──────── Dataset

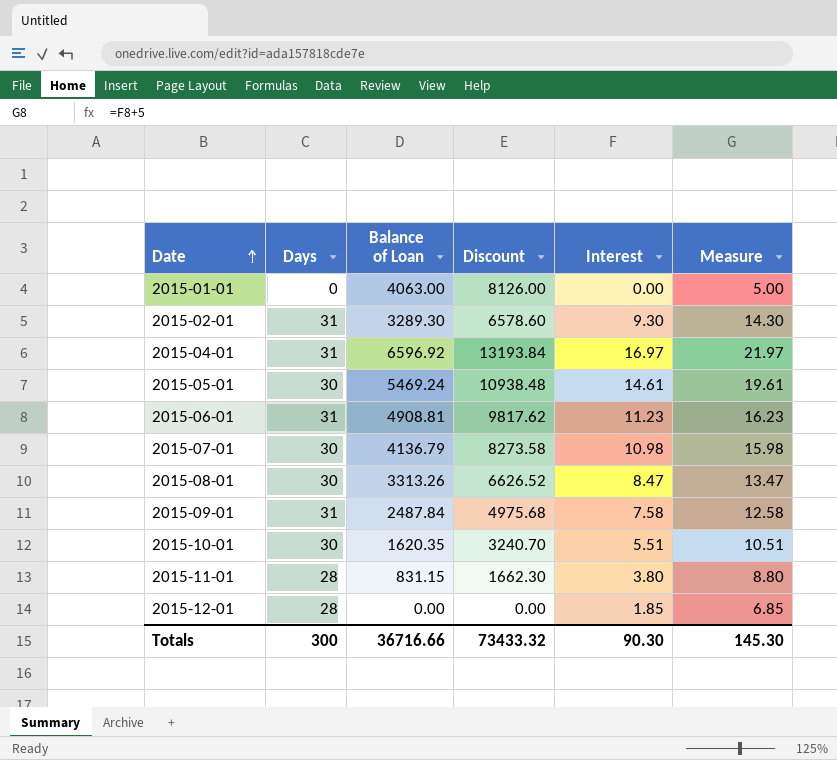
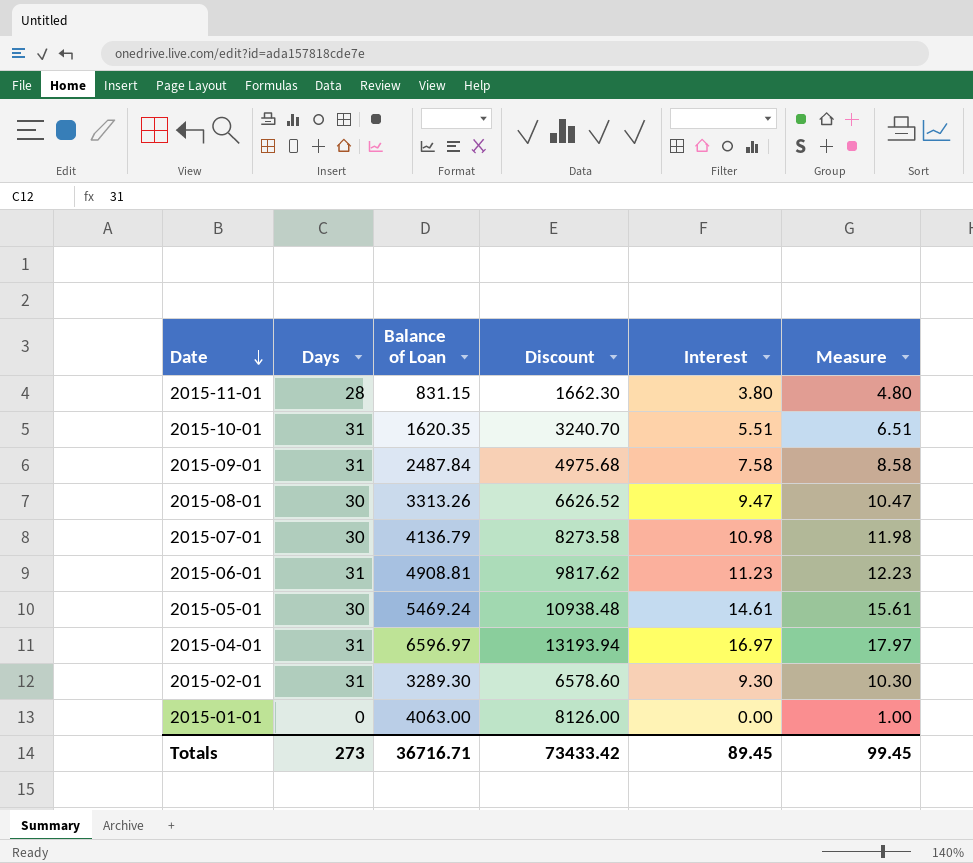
row order: Date ascending -> Date descending
column Measure | formula: [Interest] + 5 -> [Interest] + 1
row 2015-12-01: 28 | 0.00 | 0.00 | 1.85 | 6.85 -> none
2015-10-01 | Days: 30 -> 31
2015-08-01 | Interest: 8.47 -> 9.47
2015-04-01 | Balance of Loan: 6596.92 -> 6596.97
2015-04-01 | Discount: 13193.84 -> 13193.94
Totals | Days: 300 -> 273
Totals | Balance of Loan: 36716.66 -> 36716.71
Totals | Discount: 73433.32 -> 73433.42
Totals | Interest: 90.30 -> 89.45
Totals | Measure: 145.30 -> 99.45

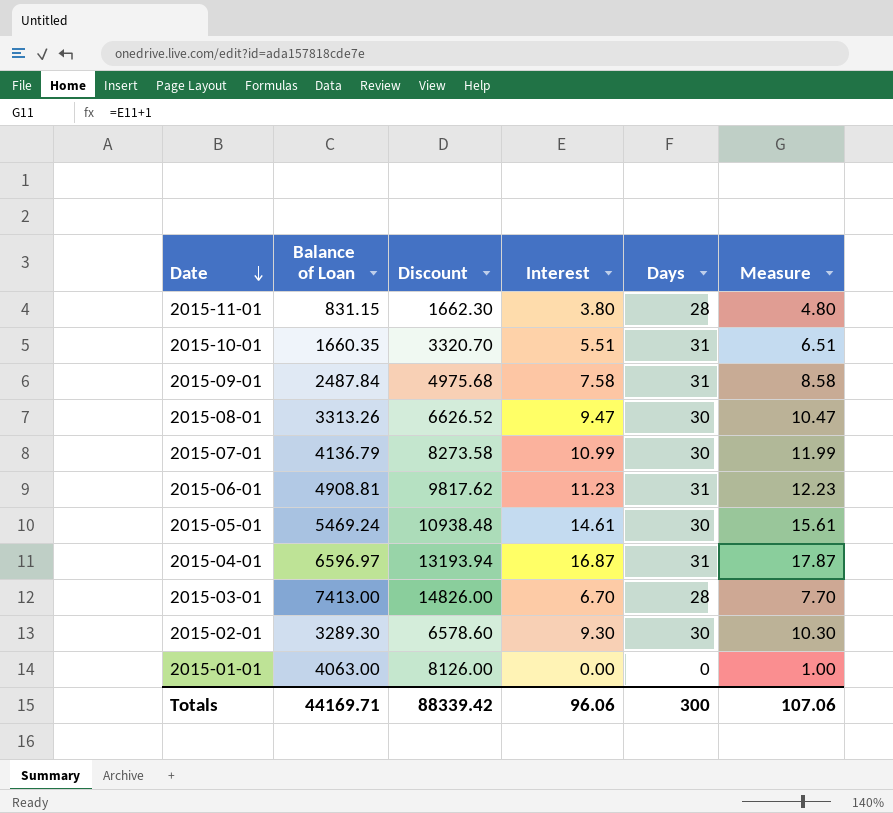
column Days | position: 2 -> 5
2015-10-01 | Balance of Loan: 1620.35 -> 1660.35
2015-10-01 | Discount: 3240.70 -> 3320.70
2015-07-01 | Interest: 10.98 -> 10.99
2015-07-01 | Measure: 11.98 -> 11.99
2015-04-01 | Interest: 16.97 -> 16.87
2015-04-01 | Measure: 17.97 -> 17.87
row 2015-03-01: none -> 7413.00 | 14826.00 | 6.70 | 28 | 7.70
2015-02-01 | Days: 31 -> 30
Totals | Balance of Loan: 36716.71 -> 44169.71
Totals | Discount: 73433.42 -> 88339.42
Totals | Interest: 89.45 -> 96.06
Totals | Days: 273 -> 300
Totals | Measure: 99.45 -> 107.06

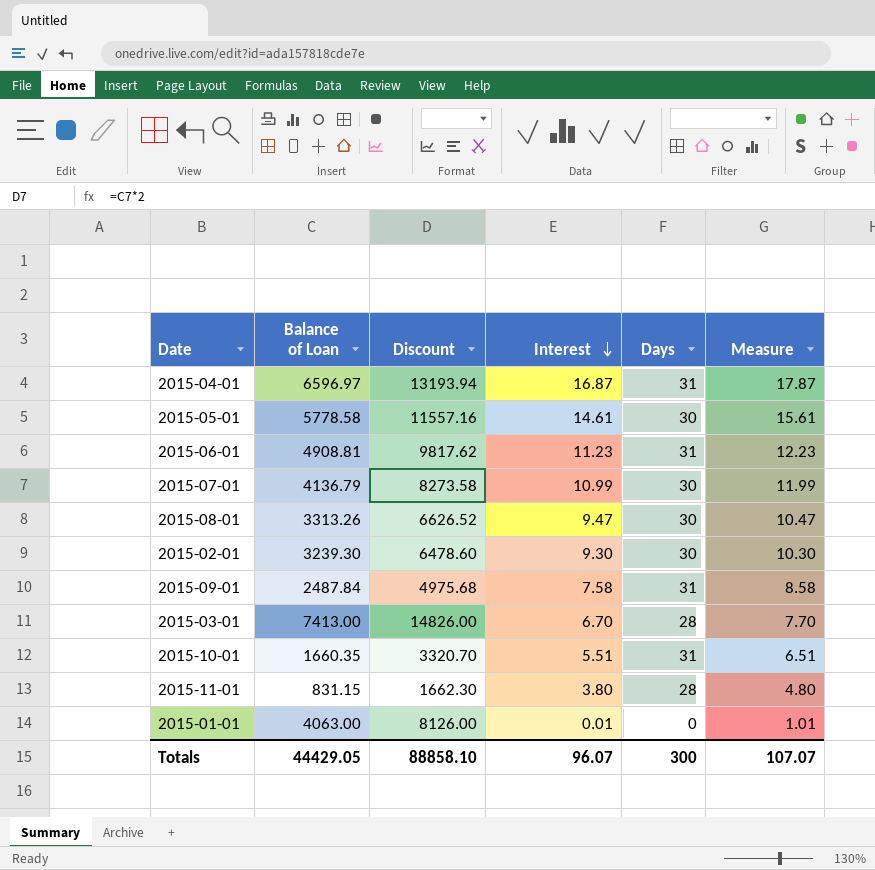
row order: Date descending -> Interest descending
2015-05-01 | Balance of Loan: 5469.24 -> 5778.58
2015-05-01 | Discount: 10938.48 -> 11557.16
2015-02-01 | Balance of Loan: 3289.30 -> 3239.30
2015-02-01 | Discount: 6578.60 -> 6478.60
2015-01-01 | Interest: 0.00 -> 0.01
2015-01-01 | Measure: 1.00 -> 1.01
Totals | Balance of Loan: 44169.71 -> 44429.05
Totals | Discount: 88339.42 -> 88858.10
Totals | Interest: 96.06 -> 96.07
Totals | Measure: 107.06 -> 107.07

────────────────

Work request: The pictures alone are to be left out when the data above is copied; all else must match exactly.

Solution to the exercise:
row order: Date ascending -> Date descending
column Measure | formula: [Interest] + 5 -> [Interest] + 1
row 2015-12-01: 28 | 0.00 | 0.00 | 1.85 | 6.85 -> none
2015-10-01 | Days: 30 -> 31
2015-08-01 | Interest: 8.47 -> 9.47
2015-04-01 | Balance of Loan: 6596.92 -> 6596.97
2015-04-01 | Discount: 13193.84 -> 13193.94
Totals | Days: 300 -> 273
Totals | Balance of Loan: 36716.66 -> 36716.71
Totals | Discount: 73433.32 -> 73433.42
Totals | Interest: 90.30 -> 89.45
Totals | Measure: 145.30 -> 99.45

column Days | position: 2 -> 5
2015-10-01 | Balance of Loan: 1620.35 -> 1660.35
2015-10-01 | Discount: 3240.70 -> 3320.70
2015-07-01 | Interest: 10.98 -> 10.99
2015-07-01 | Measure: 11.98 -> 11.99
2015-04-01 | Interest: 16.97 -> 16.87
2015-04-01 | Measure: 17.97 -> 17.87
row 2015-03-01: none -> 7413.00 | 14826.00 | 6.70 | 28 | 7.70
2015-02-01 | Days: 31 -> 30
Totals | Balance of Loan: 36716.71 -> 44169.71
Totals | Discount: 73433.42 -> 88339.42
Totals | Interest: 89.45 -> 96.06
Totals | Days: 273 -> 300
Totals | Measure: 99.45 -> 107.06

row order: Date descending -> Interest descending
2015-05-01 | Balance of Loan: 5469.24 -> 5778.58
2015-05-01 | Discount: 10938.48 -> 11557.16
2015-02-01 | Balance of Loan: 3289.30 -> 3239.30
2015-02-01 | Discount: 6578.60 -> 6478.60
2015-01-01 | Interest: 0.00 -> 0.01
2015-01-01 | Measure: 1.00 -> 1.01
Totals | Balance of Loan: 44169.71 -> 44429.05
Totals | Discount: 88339.42 -> 88858.10
Totals | Interest: 96.06 -> 96.07
Totals | Measure: 107.06 -> 107.07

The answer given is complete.